• [Supplied material]
--

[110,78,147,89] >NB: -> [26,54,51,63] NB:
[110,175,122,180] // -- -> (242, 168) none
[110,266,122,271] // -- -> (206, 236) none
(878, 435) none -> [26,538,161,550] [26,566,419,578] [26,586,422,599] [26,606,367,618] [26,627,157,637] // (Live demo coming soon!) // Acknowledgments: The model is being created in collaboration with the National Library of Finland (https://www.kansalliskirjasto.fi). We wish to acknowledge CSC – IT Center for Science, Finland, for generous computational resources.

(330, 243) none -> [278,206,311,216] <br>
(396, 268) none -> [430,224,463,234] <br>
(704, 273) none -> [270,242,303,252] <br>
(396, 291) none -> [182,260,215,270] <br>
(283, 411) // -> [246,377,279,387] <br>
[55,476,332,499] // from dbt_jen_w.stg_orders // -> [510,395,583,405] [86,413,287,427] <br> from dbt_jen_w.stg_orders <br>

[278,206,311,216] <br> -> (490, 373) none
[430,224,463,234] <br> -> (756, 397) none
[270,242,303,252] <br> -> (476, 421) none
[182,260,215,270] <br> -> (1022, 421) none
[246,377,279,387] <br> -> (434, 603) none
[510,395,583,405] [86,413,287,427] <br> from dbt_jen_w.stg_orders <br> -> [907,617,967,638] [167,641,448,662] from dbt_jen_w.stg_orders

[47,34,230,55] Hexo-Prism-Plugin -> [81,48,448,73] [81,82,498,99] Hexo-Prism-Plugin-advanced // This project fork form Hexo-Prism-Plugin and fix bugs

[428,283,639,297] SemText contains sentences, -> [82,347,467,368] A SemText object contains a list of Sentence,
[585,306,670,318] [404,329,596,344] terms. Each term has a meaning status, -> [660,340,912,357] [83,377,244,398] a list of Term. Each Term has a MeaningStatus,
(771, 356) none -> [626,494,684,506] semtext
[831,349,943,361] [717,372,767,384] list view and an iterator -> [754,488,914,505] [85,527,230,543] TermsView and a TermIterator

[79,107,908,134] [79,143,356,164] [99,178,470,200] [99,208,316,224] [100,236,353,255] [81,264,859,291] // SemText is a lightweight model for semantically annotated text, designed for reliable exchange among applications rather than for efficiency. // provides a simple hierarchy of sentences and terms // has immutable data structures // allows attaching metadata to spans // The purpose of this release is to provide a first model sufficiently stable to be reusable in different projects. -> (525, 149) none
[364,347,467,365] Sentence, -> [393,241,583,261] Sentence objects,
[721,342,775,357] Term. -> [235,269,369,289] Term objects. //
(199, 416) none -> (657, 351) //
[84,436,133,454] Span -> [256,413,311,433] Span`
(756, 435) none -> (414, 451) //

--

• [The task] What belongs in the answer is each line of the listing that contains the word "model".

• [Answer to this task]
(878, 435) none -> [26,538,161,550] [26,566,419,578] [26,586,422,599] [26,606,367,618] [26,627,157,637] // (Live demo coming soon!) // Acknowledgments: The model is being created in collaboration with the National Library of Finland (https://www.kansalliskirjasto.fi). We wish to acknowledge CSC – IT Center for Science, Finland, for generous computational resources.
[79,107,908,134] [79,143,356,164] [99,178,470,200] [99,208,316,224] [100,236,353,255] [81,264,859,291] // SemText is a lightweight model for semantically annotated text, designed for reliable exchange among applications rather than for efficiency. // provides a simple hierarchy of sentences and terms // has immutable data structures // allows attaching metadata to spans // The purpose of this release is to provide a first model sufficiently stable to be reusable in different projects. -> (525, 149) none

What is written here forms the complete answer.